* Listed records:
>>>

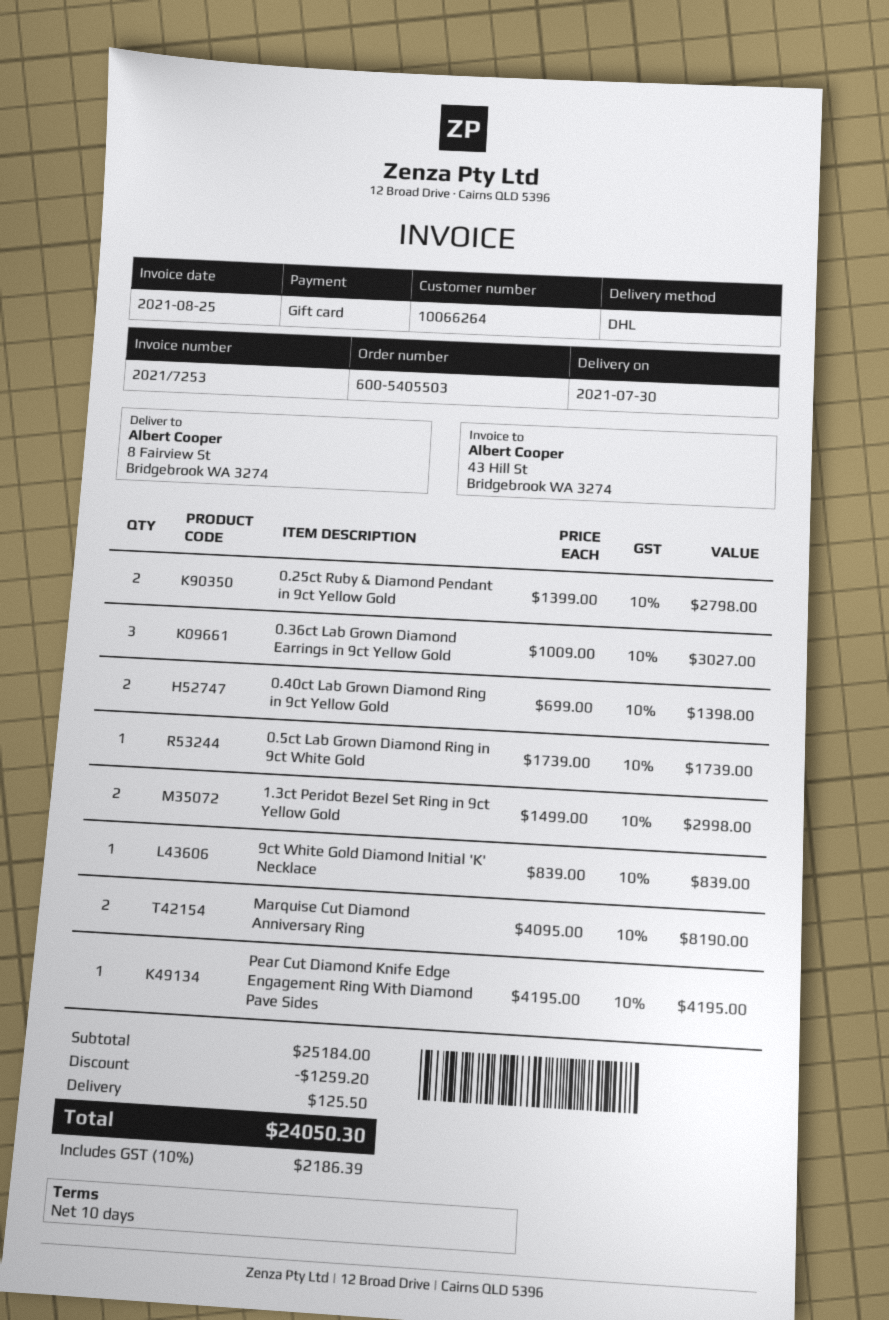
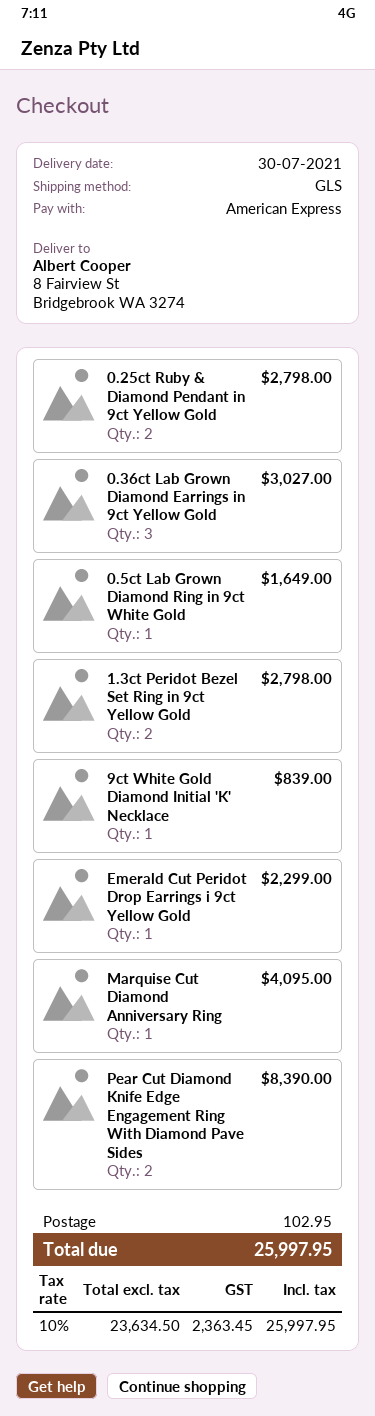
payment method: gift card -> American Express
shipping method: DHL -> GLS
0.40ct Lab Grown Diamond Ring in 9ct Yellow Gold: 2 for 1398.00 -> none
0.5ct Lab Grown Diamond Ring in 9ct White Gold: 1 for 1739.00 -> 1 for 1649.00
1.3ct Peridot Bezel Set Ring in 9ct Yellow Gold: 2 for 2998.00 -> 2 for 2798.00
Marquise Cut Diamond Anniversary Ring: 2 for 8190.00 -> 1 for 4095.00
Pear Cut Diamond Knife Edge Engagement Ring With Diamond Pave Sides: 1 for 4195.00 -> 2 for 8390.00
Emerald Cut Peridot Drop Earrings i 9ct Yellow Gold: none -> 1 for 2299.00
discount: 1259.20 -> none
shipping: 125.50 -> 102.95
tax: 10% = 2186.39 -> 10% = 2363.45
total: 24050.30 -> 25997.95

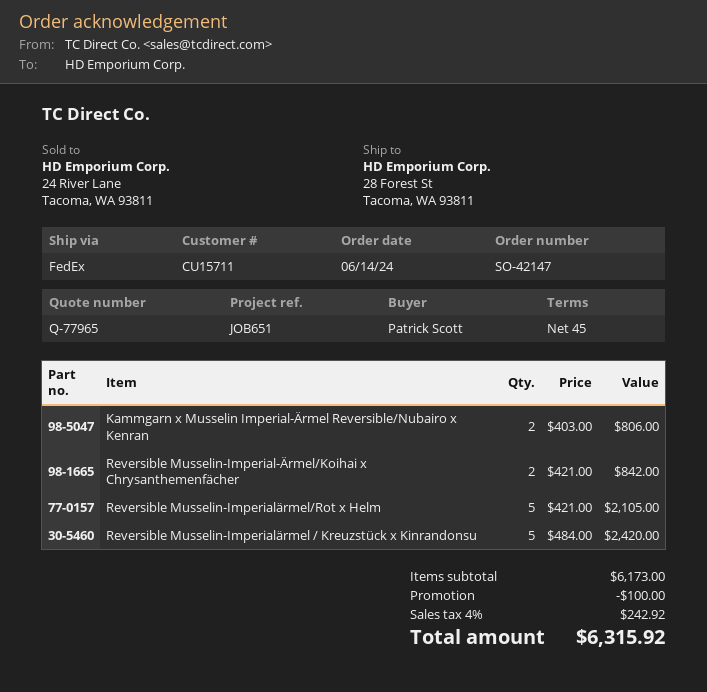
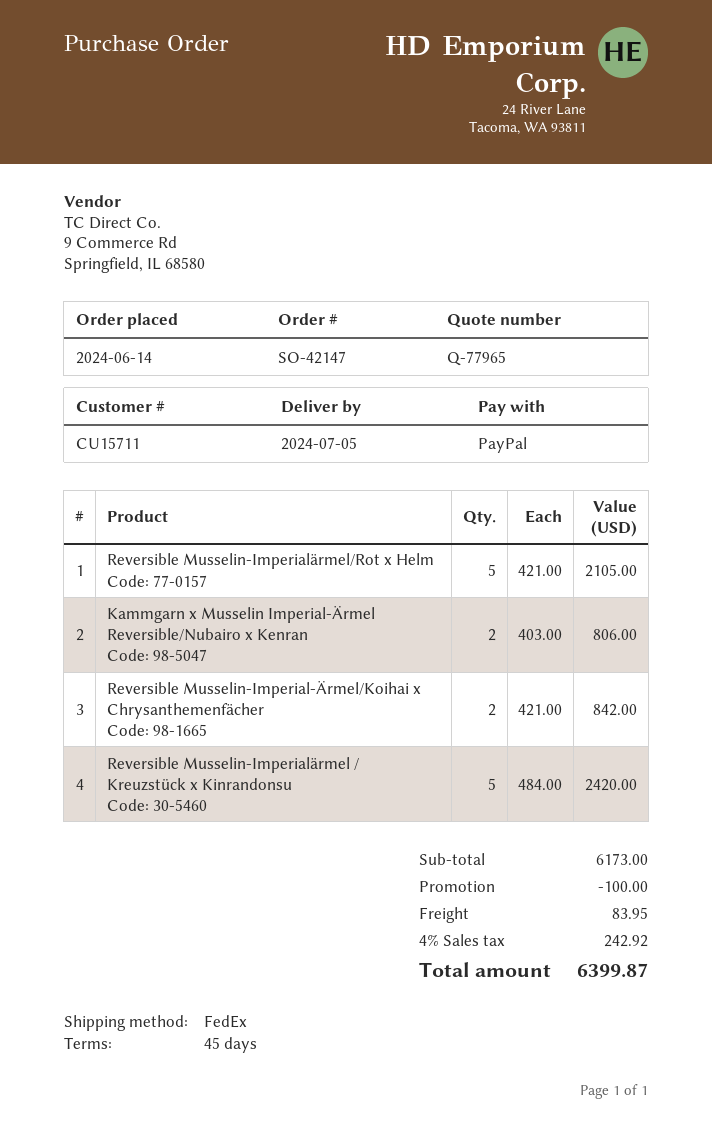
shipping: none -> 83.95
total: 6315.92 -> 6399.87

<<<
>>>

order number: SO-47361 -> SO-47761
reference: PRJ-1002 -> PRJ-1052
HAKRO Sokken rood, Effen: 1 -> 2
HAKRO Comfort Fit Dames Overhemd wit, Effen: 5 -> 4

<<<

* Task prompt: Search the data above for the string "Yellow" and report each line that holds it.

* Your response:
0.40ct Lab Grown Diamond Ring in 9ct Yellow Gold: 2 for 1398.00 -> none
1.3ct Peridot Bezel Set Ring in 9ct Yellow Gold: 2 for 2998.00 -> 2 for 2798.00
Emerald Cut Peridot Drop Earrings i 9ct Yellow Gold: none -> 1 for 2299.00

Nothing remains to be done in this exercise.